ヒグラシの鳴く夏の終わり


「そろそろ時間だから」


 そう言って隆二は帰って行った。
 送ろうか、と言ってくれた隆二の申し出を断って、一人墓の前で立ち尽くしていた。

 夕暮れ時になっても、夏の日差しはまだまだ止むことを知らず、じっとりとシャツが肌に張り付いて気持ち悪い。

 嫌に綺麗になった墓。
 線香はまだ火を灯しており煙が揺蕩い、花も綺麗に咲き誇ってる。


「隆二の、バカ。俺はここにいないのに」


 ここで隆二が俺に語りかけている内容も、時間も、想いも知るすべはない。まして自分が隆二に対して出来ることだってない。


「俺は間違っていたのかな……」


 幸せになってほしい。そう願った。
 隆二は結婚して、幸せになったのだろうか。
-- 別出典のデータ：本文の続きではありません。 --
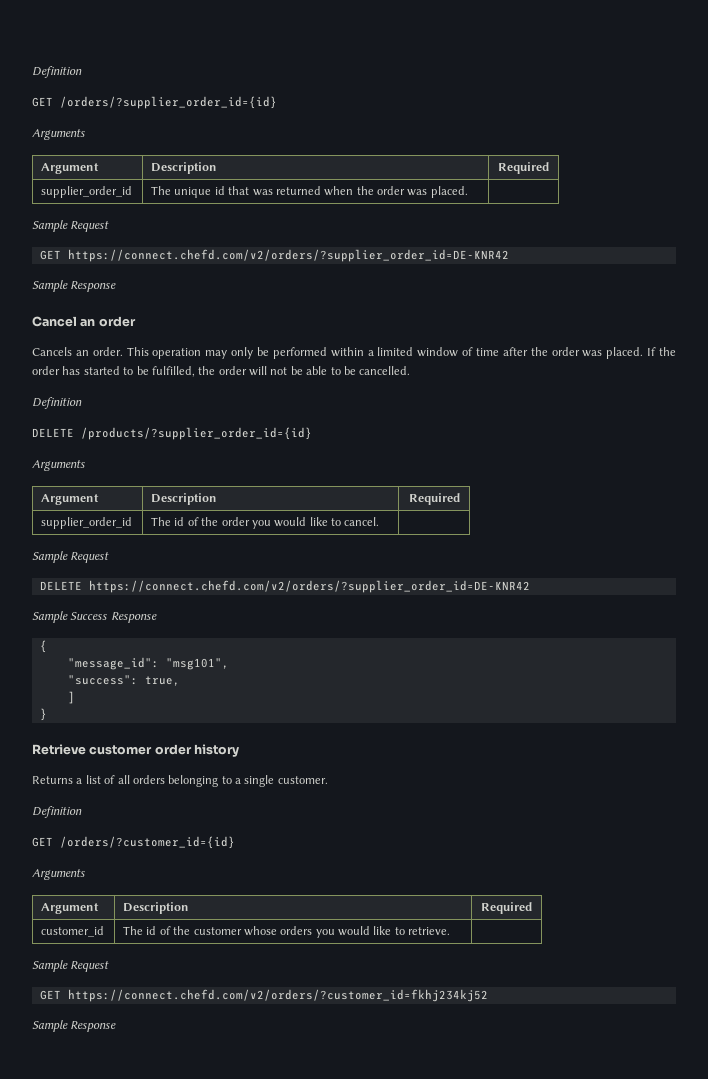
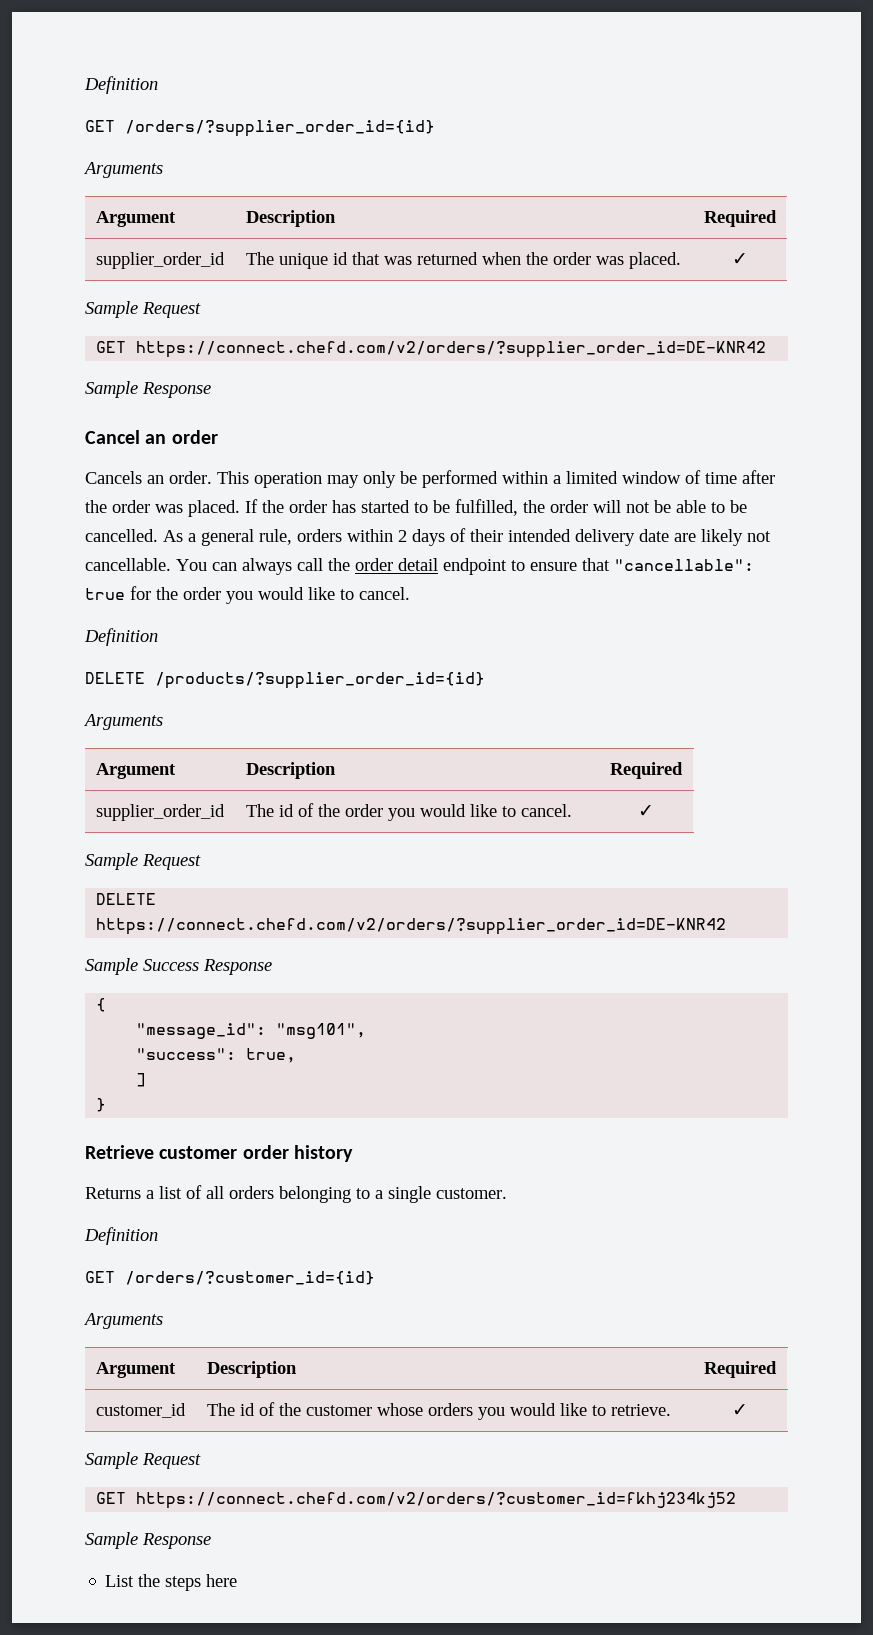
(468, 192) none -> [731,253,748,265] ✓
(411, 370) none -> [163,528,771,546] [85,558,754,575] [85,586,410,604] As a general rule, orders within 2 days of their intended delivery date are likely not cancellable. You can always call the order detail endpoint to ensure that "cancellable": true for the order you would like to cancel.
(380, 521) none -> [638,805,654,817] ✓
(451, 931) none -> [732,1404,748,1416] ✓
(117, 1026) none -> [105,1574,238,1591] // List the steps here

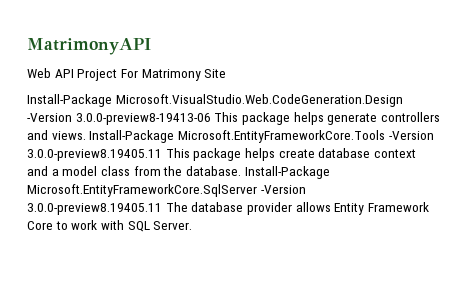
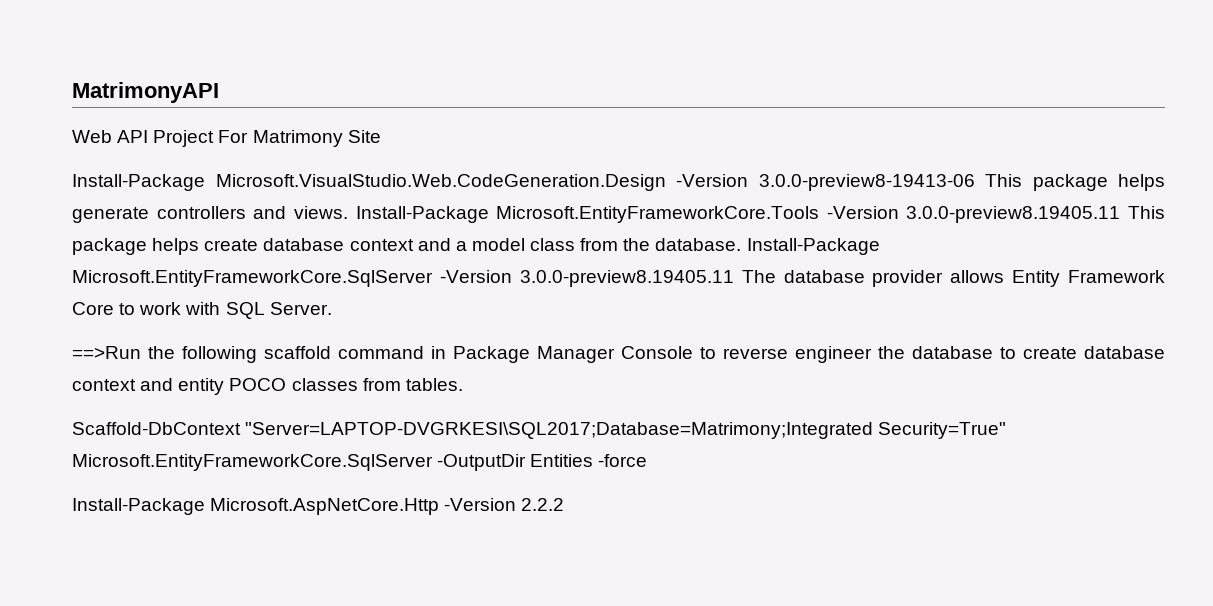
(193, 225) none -> [72,346,1165,363] [72,378,463,395] [72,422,1007,439] [72,454,648,471] [72,498,565,515] // ==>Run the following scaffold command in Package Manager Console to reverse engineer the database to create database context and entity POCO classes from tables. // Scaffold-DbContext "Server=LAPTOP-DVGRKESI\SQL2017;Database=Matrimony;Integrated Security=True" Microsoft.EntityFrameworkCore.SqlServer -OutputDir Entities -force // Install-Package Microsoft.AspNetCore.Http -Version 2.2.2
何処かさみしげな空虚感を残す眼差しから、隆二の幸せな家庭生活というのが想像出来なかった。
 ヒグラシが空虚感を代弁するかのように遠くで鳴いていた。


 ため息をついて、頭を軽く振る。
 隆二が幸せになったかなっていないかなんて、隆二が決めることだから俺には分からないんだから。


 何かに言い訳をするように頭の中で呟いて、通りでタクシーを拾うべく霊園の出口に向かって歩いている途中だった。



「織?」


 居るはずもないその声が聞こえた時、急速に身体が冷えて行くのを感じた。